━━━ Given entries ━━━

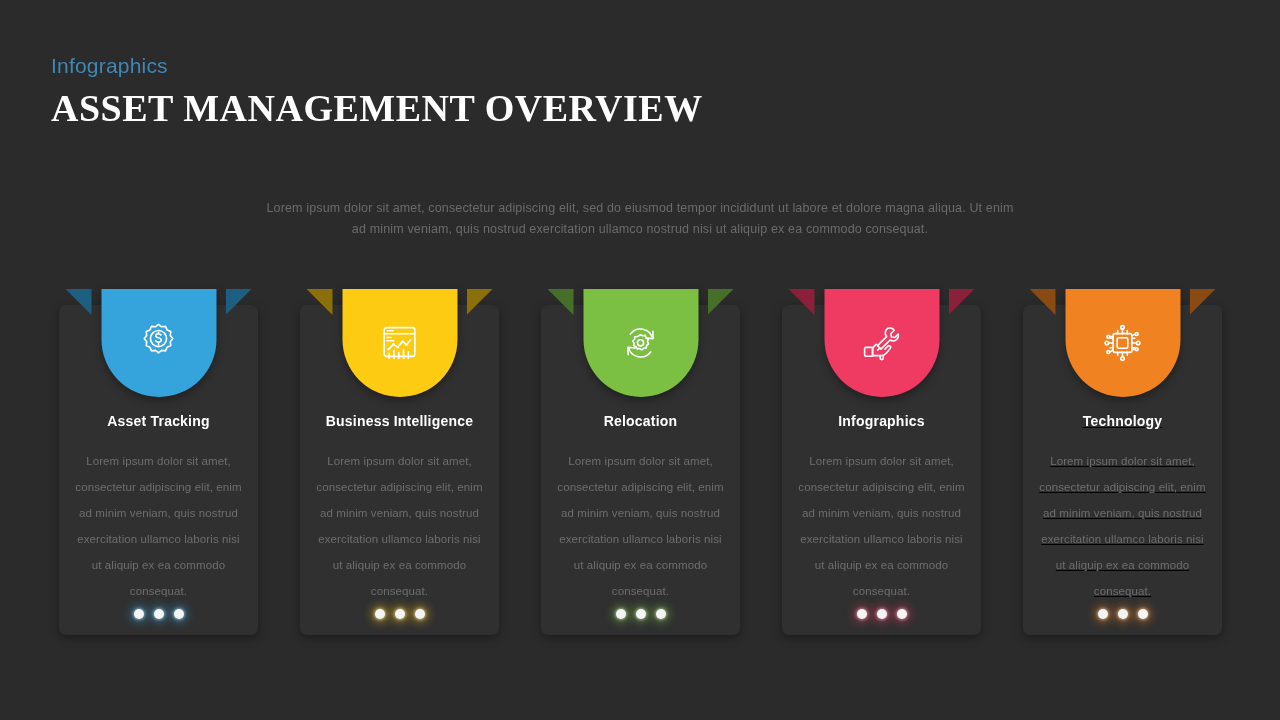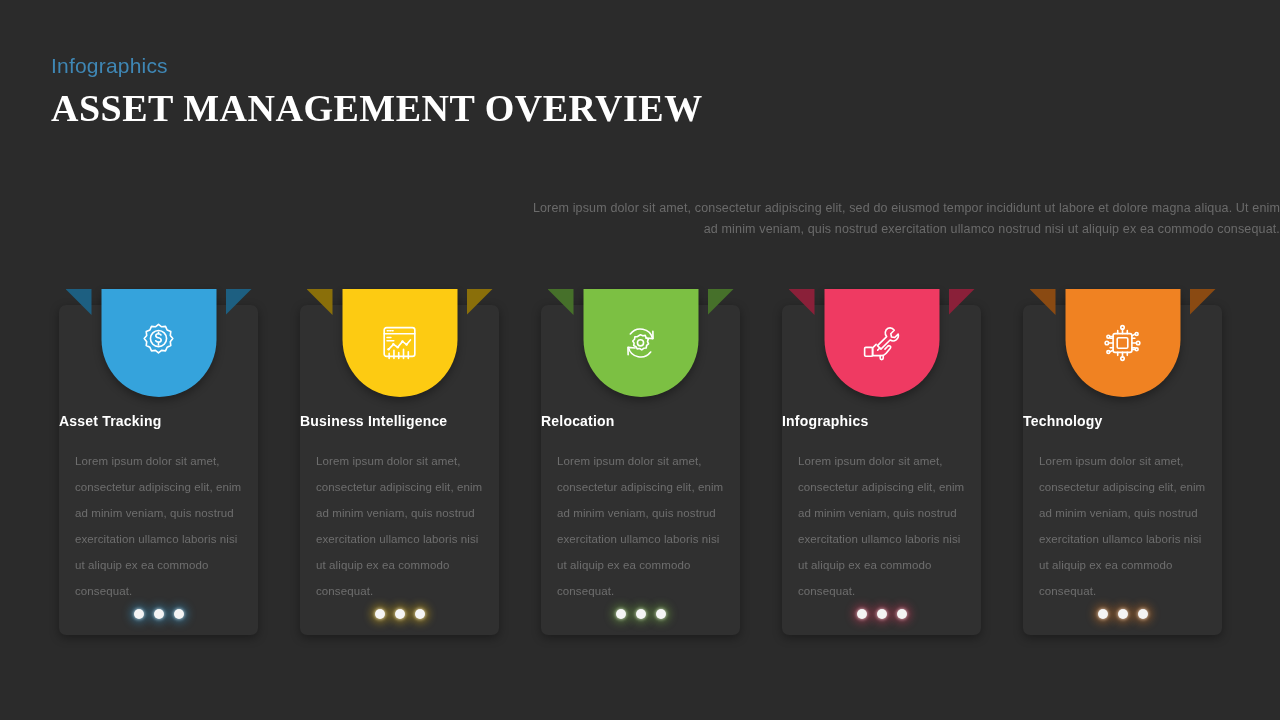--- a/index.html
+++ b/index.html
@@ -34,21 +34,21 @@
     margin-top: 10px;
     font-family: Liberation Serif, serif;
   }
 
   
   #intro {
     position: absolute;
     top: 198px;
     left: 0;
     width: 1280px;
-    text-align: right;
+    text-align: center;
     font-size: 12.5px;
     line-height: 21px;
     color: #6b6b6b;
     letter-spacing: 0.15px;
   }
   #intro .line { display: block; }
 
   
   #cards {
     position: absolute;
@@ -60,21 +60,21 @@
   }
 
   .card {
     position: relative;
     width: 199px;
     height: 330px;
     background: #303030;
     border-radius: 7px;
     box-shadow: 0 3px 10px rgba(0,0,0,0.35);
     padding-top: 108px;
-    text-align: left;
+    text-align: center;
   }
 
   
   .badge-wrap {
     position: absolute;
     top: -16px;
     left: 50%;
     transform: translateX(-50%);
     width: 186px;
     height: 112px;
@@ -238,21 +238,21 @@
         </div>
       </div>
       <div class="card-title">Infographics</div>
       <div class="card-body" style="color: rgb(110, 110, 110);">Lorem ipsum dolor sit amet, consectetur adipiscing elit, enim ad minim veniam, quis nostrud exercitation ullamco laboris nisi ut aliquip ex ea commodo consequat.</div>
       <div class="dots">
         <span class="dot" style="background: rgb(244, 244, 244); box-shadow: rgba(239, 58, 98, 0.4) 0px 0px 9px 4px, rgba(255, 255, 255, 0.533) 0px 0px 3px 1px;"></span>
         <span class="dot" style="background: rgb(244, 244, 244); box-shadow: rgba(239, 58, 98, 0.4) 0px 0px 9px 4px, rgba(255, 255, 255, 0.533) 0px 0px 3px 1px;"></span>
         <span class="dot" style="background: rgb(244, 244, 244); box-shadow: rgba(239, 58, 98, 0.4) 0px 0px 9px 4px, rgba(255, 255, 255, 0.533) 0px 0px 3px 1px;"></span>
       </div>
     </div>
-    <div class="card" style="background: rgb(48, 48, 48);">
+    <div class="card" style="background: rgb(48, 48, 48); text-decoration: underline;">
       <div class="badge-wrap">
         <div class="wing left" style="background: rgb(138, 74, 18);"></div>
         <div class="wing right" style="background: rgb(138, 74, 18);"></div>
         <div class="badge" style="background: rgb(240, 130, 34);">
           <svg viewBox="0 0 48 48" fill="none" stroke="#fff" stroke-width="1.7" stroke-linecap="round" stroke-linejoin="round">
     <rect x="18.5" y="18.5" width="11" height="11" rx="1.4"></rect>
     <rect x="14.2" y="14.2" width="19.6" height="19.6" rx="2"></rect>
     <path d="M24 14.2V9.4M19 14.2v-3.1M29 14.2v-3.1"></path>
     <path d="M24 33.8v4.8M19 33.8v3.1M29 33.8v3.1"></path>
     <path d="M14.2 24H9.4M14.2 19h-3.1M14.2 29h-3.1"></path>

━━━
━━━ Given entries ━━━

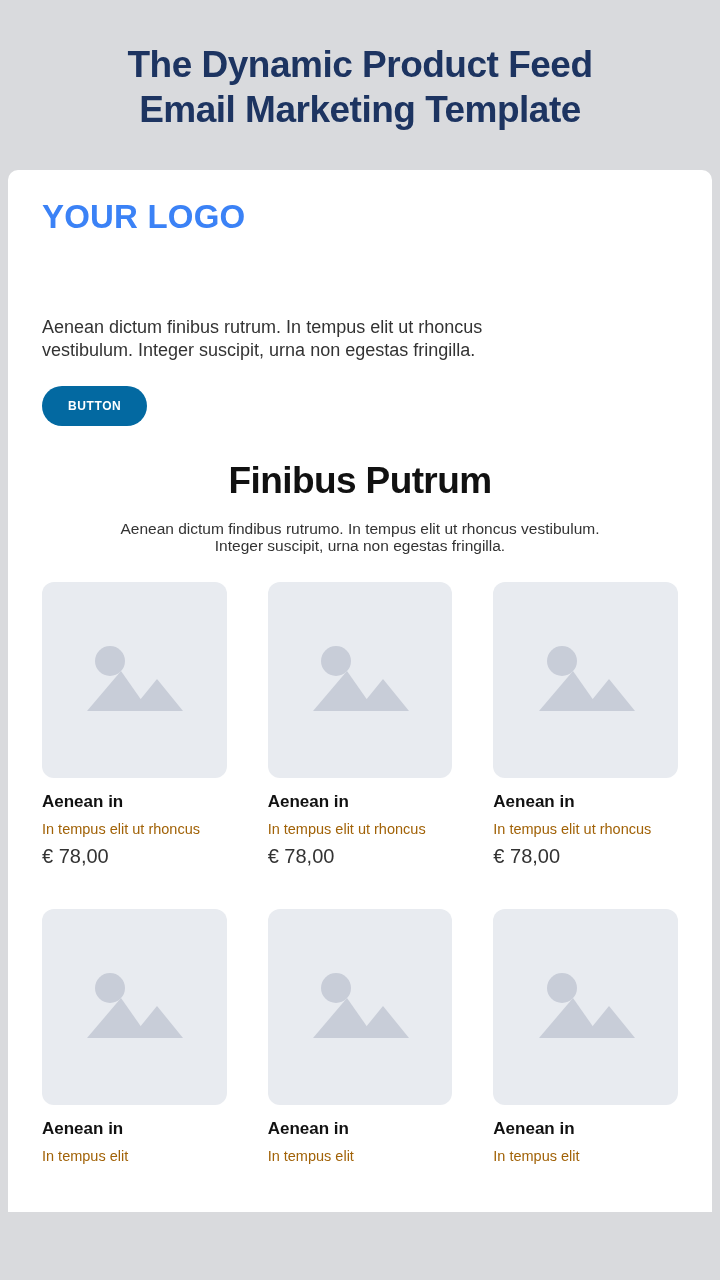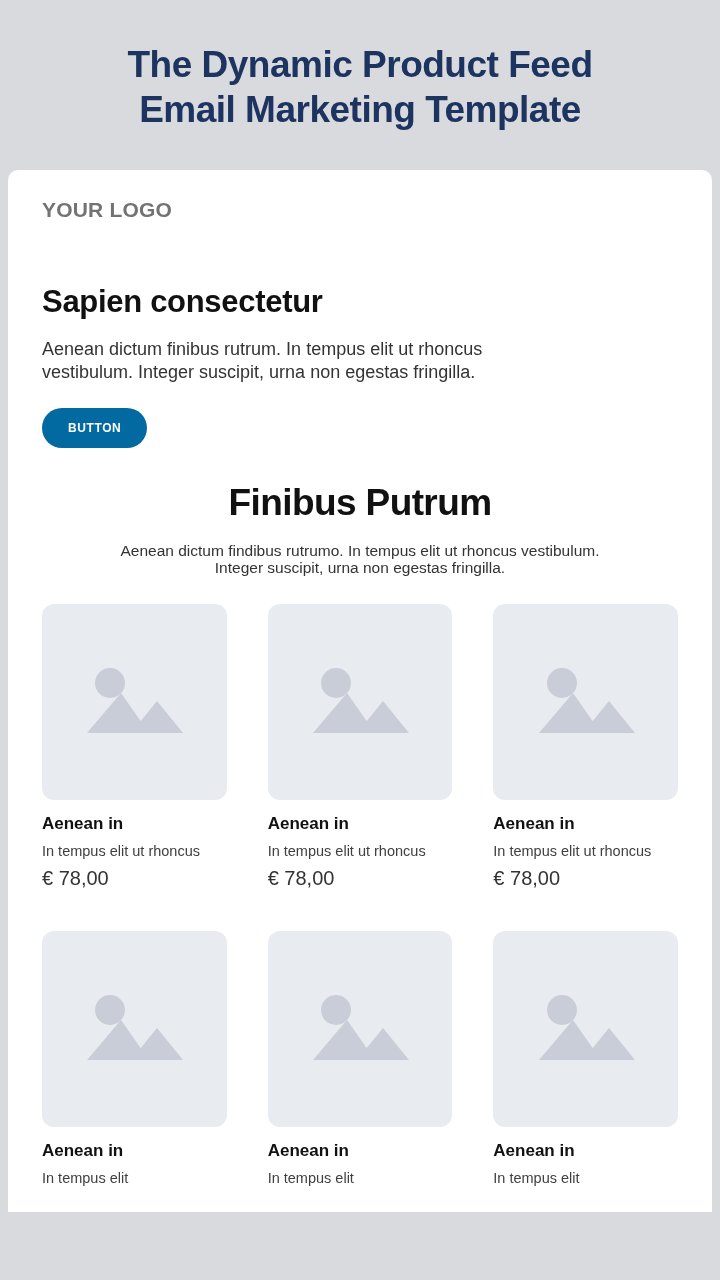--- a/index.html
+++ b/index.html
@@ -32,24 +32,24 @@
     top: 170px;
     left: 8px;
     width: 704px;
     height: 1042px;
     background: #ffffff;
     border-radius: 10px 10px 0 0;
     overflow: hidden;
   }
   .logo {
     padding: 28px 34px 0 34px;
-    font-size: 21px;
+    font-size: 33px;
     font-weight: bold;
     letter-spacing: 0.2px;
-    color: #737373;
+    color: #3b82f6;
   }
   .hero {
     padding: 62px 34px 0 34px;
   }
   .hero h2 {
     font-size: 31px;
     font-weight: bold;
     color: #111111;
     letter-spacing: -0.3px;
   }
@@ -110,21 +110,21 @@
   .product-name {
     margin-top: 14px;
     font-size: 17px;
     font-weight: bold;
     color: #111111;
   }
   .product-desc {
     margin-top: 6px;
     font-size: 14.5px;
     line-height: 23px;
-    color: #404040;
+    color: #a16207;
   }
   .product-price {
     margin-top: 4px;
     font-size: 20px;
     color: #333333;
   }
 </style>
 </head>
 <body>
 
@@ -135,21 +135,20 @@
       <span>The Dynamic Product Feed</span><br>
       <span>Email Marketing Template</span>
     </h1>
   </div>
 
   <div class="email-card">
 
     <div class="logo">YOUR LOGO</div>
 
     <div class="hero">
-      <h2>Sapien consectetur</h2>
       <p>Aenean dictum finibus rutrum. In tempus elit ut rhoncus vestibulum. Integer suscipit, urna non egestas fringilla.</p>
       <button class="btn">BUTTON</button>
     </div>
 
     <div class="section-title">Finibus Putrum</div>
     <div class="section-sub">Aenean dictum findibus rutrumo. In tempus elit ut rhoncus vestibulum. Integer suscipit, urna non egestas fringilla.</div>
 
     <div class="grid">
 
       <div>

━━━

[Task statement]:
Which lines of the entries above contain the word "rhoncus"? Copy each of them.

[Result of the task]:
       <p>Aenean dictum finibus rutrum. In tempus elit ut rhoncus vestibulum. Integer suscipit, urna non egestas fringilla.</p>
     <div class="section-sub">Aenean dictum findibus rutrumo. In tempus elit ut rhoncus vestibulum. Integer suscipit, urna non egestas fringilla.</div>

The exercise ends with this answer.